The addition of trastuzumab to chemotherapy for the treatment of early-stage, HER2-positive breast cancer helps to reduce disease recurrence and can potentially reduce the mortality from breast cancer by a third worldwide.
The addition of trastuzumab to chemotherapy for the treatment of early-stage, HER2-positive breast cancer helps to reduce disease recurrence and can potentially reduce the mortality from breast cancer by a third worldwide, according to a study published in the Lancet Oncology.
Trastuzumab is designed to target the extracellular domain of the HER2 protein. It is already known that adding trastuzumab to chemotherapy for this patient population help to reduce death and recurrence. However, trastuzumab is also associated with cardiac toxicity, warranting further investigation on the actual benefit of the agent as well as its effect on cause-specific mortality.
Investigators conducted a meta-analysis of individual patient data from randomized trials that assessed the efficacy of chemotherapy plus trastuzumab versus chemotherapy alone. Data was collected on baseline characteristics and first distant breast cancer recurrence and any previous local recurrence or second primary cancer, and the date and underlying cause of death.
In total, 13,864 participants with early-stage, HER2-positive breast cancer who were randomized to receive either chemotherapy plus trastuzumab or chemotherapy alone were identified across 7 relevant trials between February 2000 and December 2005. Of those women, 26.6% had breast cancer recurrence, and 19.7% died. Of those deaths, 12.7% were from causes unrelated to breast cancer and without a record of disease recurrence. Across all trials, the mean of scheduled treatment duration was 14.4 months. No significant heterogeneity between the 7 trial results for recurrence or breast cancer mortality was found.
The analysis found that there was a highly statistically significant connection between the use of trastuzumab and chemotherapy on the reduced risk of recurrence and mortality compared to chemotherapy alone (RR, 0.66, 95% CI 0.62-0.71; P <.0001). The average 10-year reduction in risk of recurrence for the combination was 9% (95% CI, 0.4 -10.7; P <.0001) with a 6.4% (range, 4.9% to 7.8%) reduction in 10-year breast cancer mortality. The all-cause mortality risk was reduced by 6.5% (range, 5.0%-8.0%). There was no increase in death without recurrence.
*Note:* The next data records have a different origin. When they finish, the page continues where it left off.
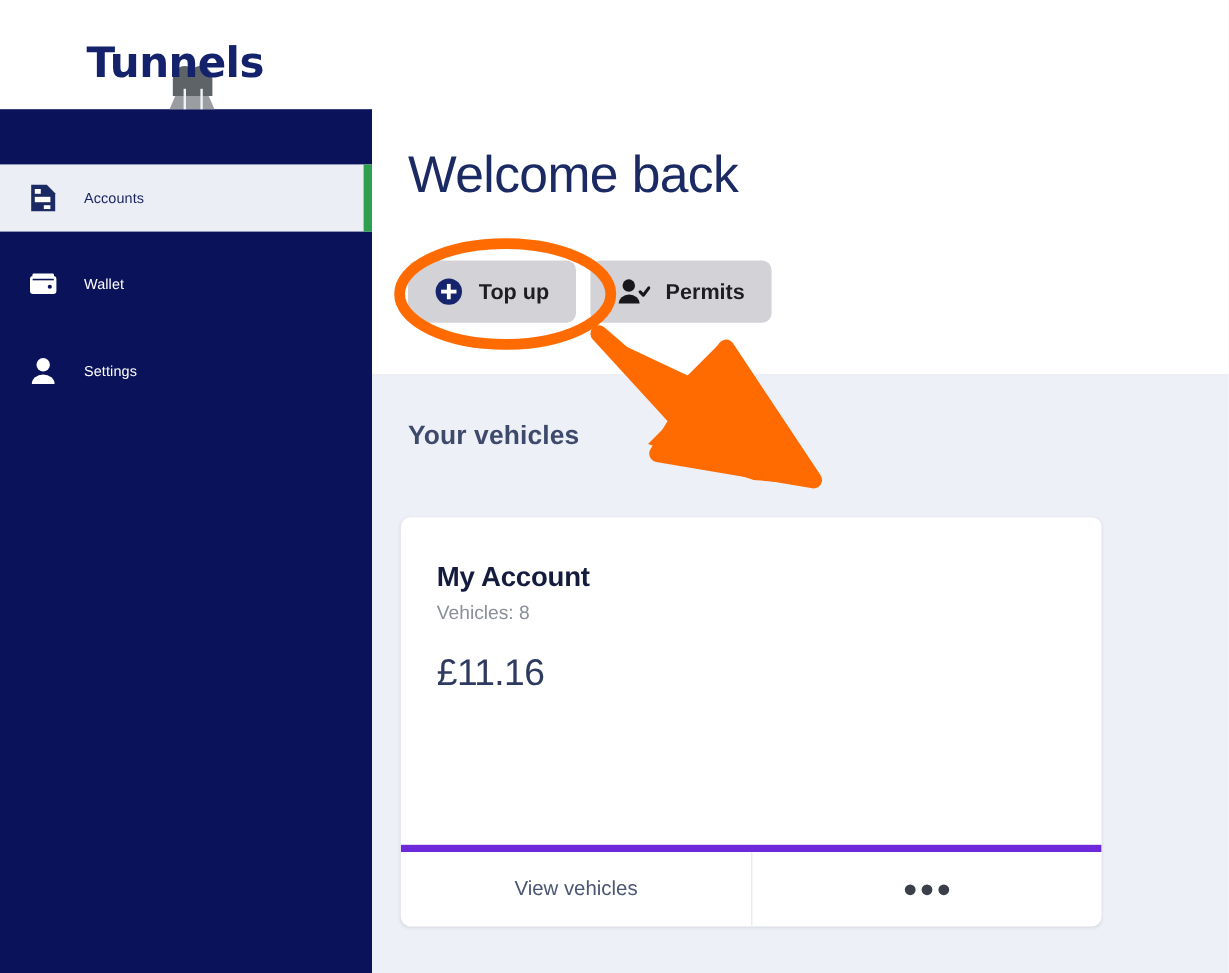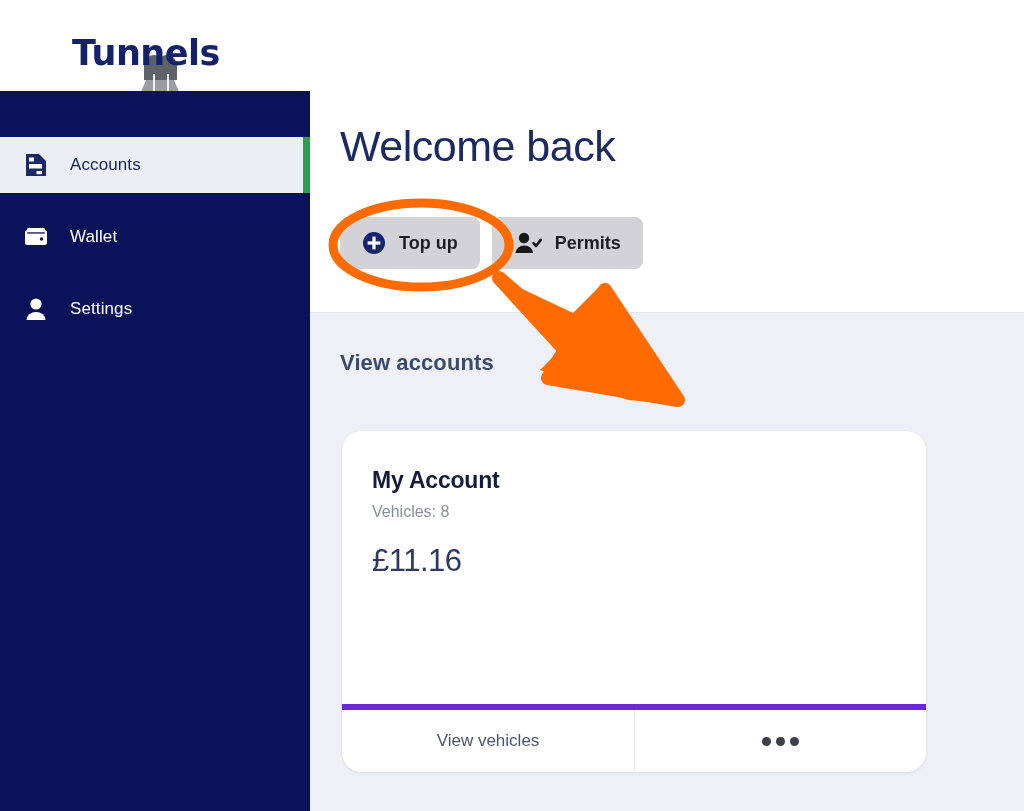"Accounts" .nav-item { font-size: 17px -> 12px }
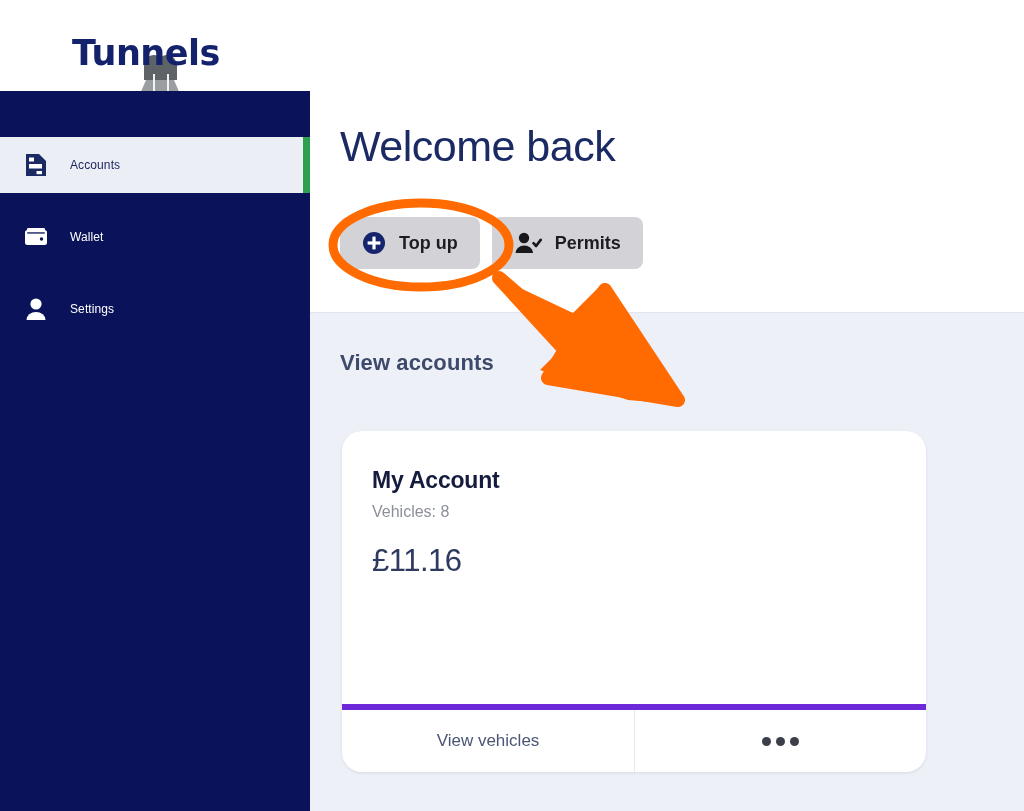"View accounts" h2.section-title { text: View accounts -> Your vehicles }
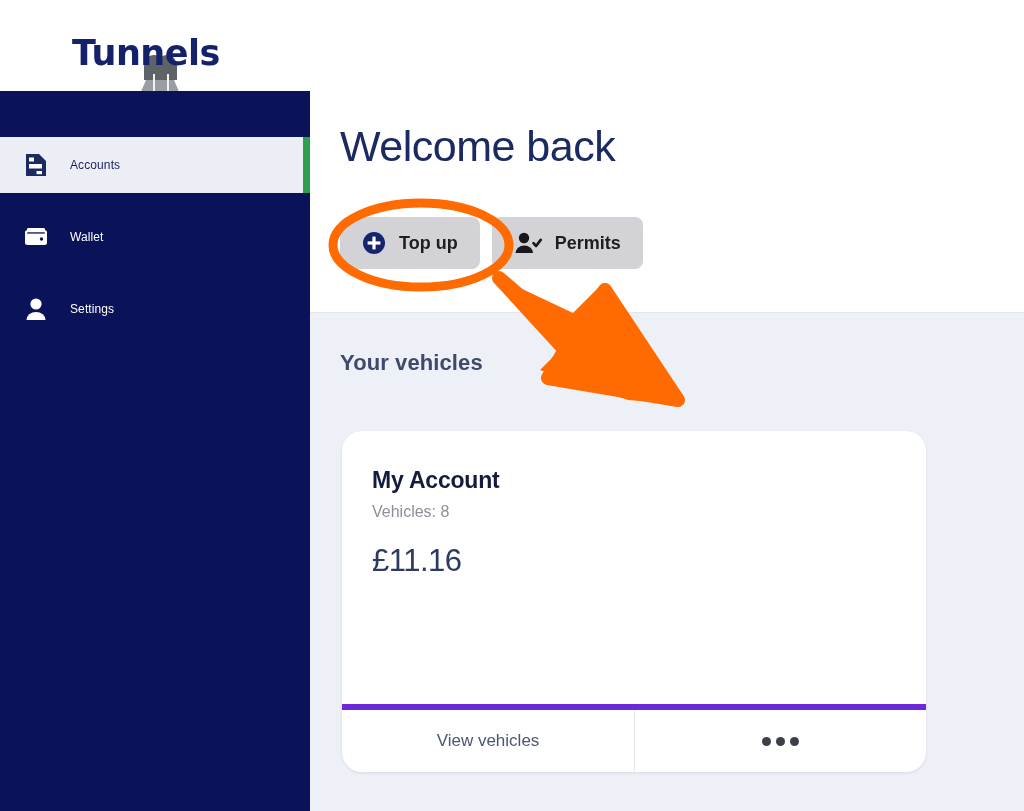"My Account" .account-card { border-radius: 20px -> 8px; left: 32px -> 24px }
The addition of trastuzumab to chemotherapy reduced the risk of both distant and local recurrence. Distant recurrence was reduced from 0.57 to 0.70 (RR, 0.63; 99% CI), and local recurrence was reduced from 0.72, 0.59 to 0.89. However, contralateral breast cancer incidence rates did not reduce (0.93, 0.68 to 1.26). Little to no reduction was seen in the incidence of brain metastases as the first site of distant recurrence (RR 0.91; 95% CI, 0.73-1.13; P =.40).
The largest proportional reduction in recurrence occurred in years 0-1 (RR 0.53; 99% CI 0.46-0.61). Smaller reductions were seen in years 2-4 (0.73, 0.62-0.85) and years 5–9 (0.80, 0.64-1.01). The studies provided little follow-up beyond year 10. The proportional reduction in the risk of recurrence for ER-negative and ER-positive cancers followed a similar trend (RR, 0.62; 95% CI 0.56−0.69) versus (RR, 0.67; 95% CI, 0.60-0.74). Higher recurrence rates in the first 2 years were more common in ER-negative cancers than ER-positive cancer. However, the trend flipped in years 5-9. This led to a similar recurrence rate between the 2 cancer types.
Proportional recurrence did not vary by age, duration of trastuzumab treatment, traditional histopathological features, and body mass index. The absolute 5-year risk of recurrence was the greatest in patients with more involved nodes due to their higher risk of recurrence. Additionally, the reduction in recurrence did not differ significantly from studies that administered trastuzumab and chemotherapy concurrently or after the completion of chemotherapy. The risk of death unrelated to breast cancer in the first year after randomization appeared to be no greater when trastuzumab was given concurrently or sequentially.
Of the 7 trials included in the analysis, only 1 had available data on cardiac toxicity. In total, few fatal toxic events were reported with no excess deaths in the trastuzumab group.
“We found no overall increase in mortality from causes unrelated to breast cancer. Nevertheless, there were more deaths without recurrence in the first year after randomization with trastuzumab than with control, which was not explained by administering trastuzumab concurrently with chemotherapy,” study authors wrote. “This finding could well be due to chance, as the difference is spread over several different causes. However, even if the apparent excess risk is real, the excess number of these deaths was 30 times smaller than the number of deaths from breast cancer prevented.”